_EXERCISE OBJECTIVE_.
Your answer must be an exact copy of the listing that follows, with all pictures omitted.

_DATA RECORDS_.
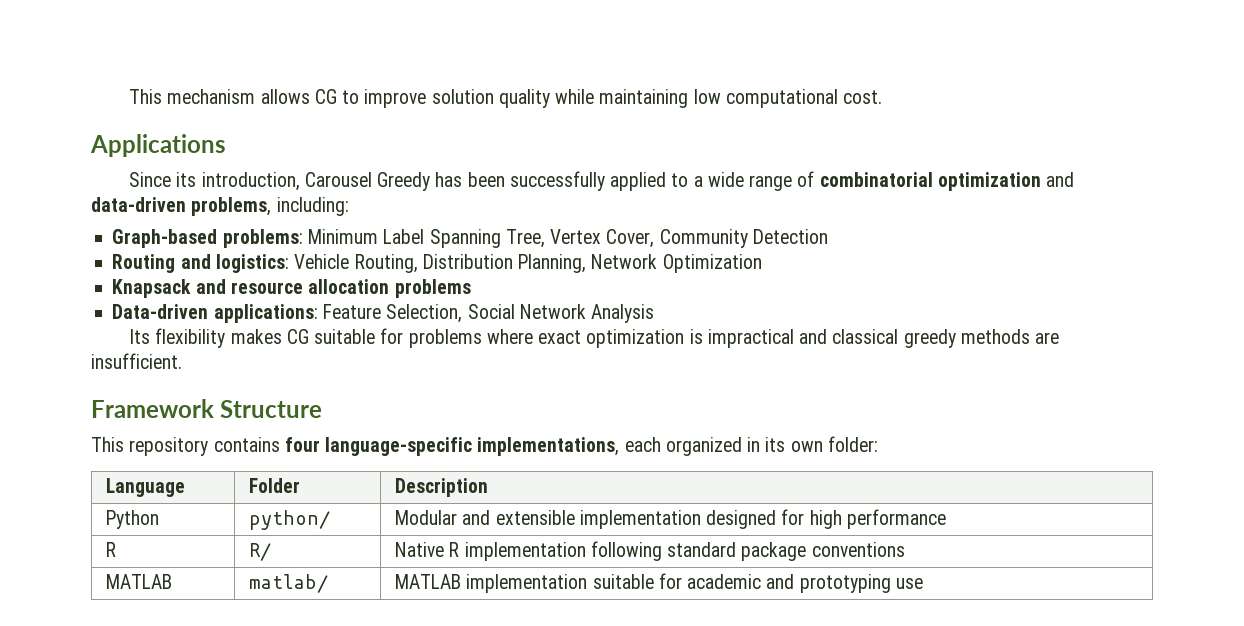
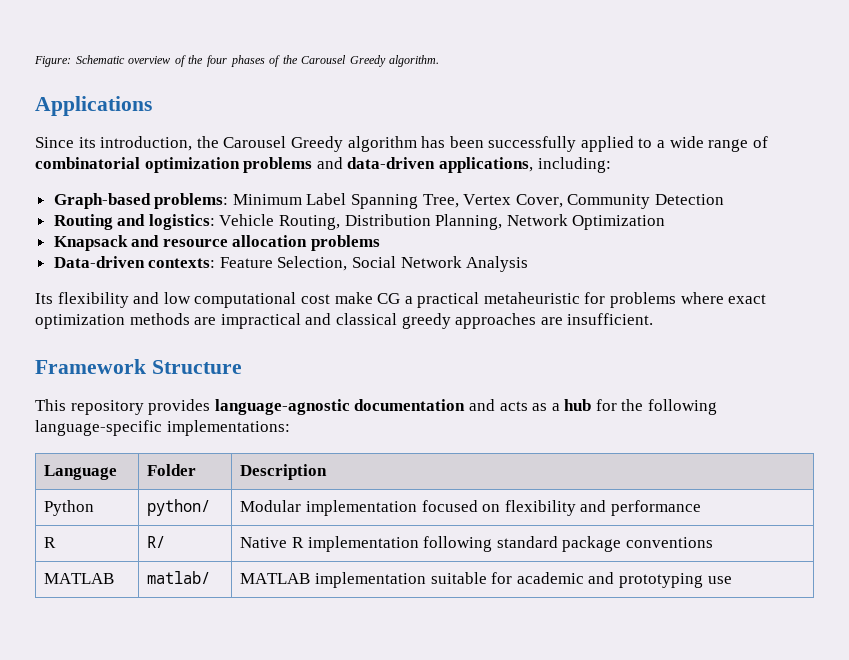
- This mechanism allows CG to improve solution quality while maintaining low computational cost.
+ Figure: Schematic overview of the four phases of the Carousel Greedy algorithm.
- Since its introduction, Carousel Greedy has been successfully applied to a wide range of combinatorial optimization and data-driven problems, including:
+ Since its introduction, the Carousel Greedy algorithm has been successfully applied to a wide range of combinatorial optimization problems and data-driven applications, including:
- Data-driven applications: Feature Selection, Social Network Analysis
+ Data-driven contexts: Feature Selection, Social Network Analysis
- Its flexibility makes CG suitable for problems where exact optimization is impractical and classical greedy methods are insufficient.
+ Its flexibility and low computational cost make CG a practical metaheuristic for problems where exact optimization methods are impractical and classical greedy approaches are insufficient.
- This repository contains four language-specific implementations, each organized in its own folder:
+ This repository provides language-agnostic documentation and acts as a hub for the following language-specific implementations:
- Python | python/ | Modular and extensible implementation designed for high performance
+ Python | python/ | Modular implementation focused on flexibility and performance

_REPLY TO THE EXERCISE_.
- This mechanism allows CG to improve solution quality while maintaining low computational cost.
+ Figure: Schematic overview of the four phases of the Carousel Greedy algorithm.
- Since its introduction, Carousel Greedy has been successfully applied to a wide range of combinatorial optimization and data-driven problems, including:
+ Since its introduction, the Carousel Greedy algorithm has been successfully applied to a wide range of combinatorial optimization problems and data-driven applications, including:
- Data-driven applications: Feature Selection, Social Network Analysis
+ Data-driven contexts: Feature Selection, Social Network Analysis
- Its flexibility makes CG suitable for problems where exact optimization is impractical and classical greedy methods are insufficient.
+ Its flexibility and low computational cost make CG a practical metaheuristic for problems where exact optimization methods are impractical and classical greedy approaches are insufficient.
- This repository contains four language-specific implementations, each organized in its own folder:
+ This repository provides language-agnostic documentation and acts as a hub for the following language-specific implementations:
- Python | python/ | Modular and extensible implementation designed for high performance
+ Python | python/ | Modular implementation focused on flexibility and performance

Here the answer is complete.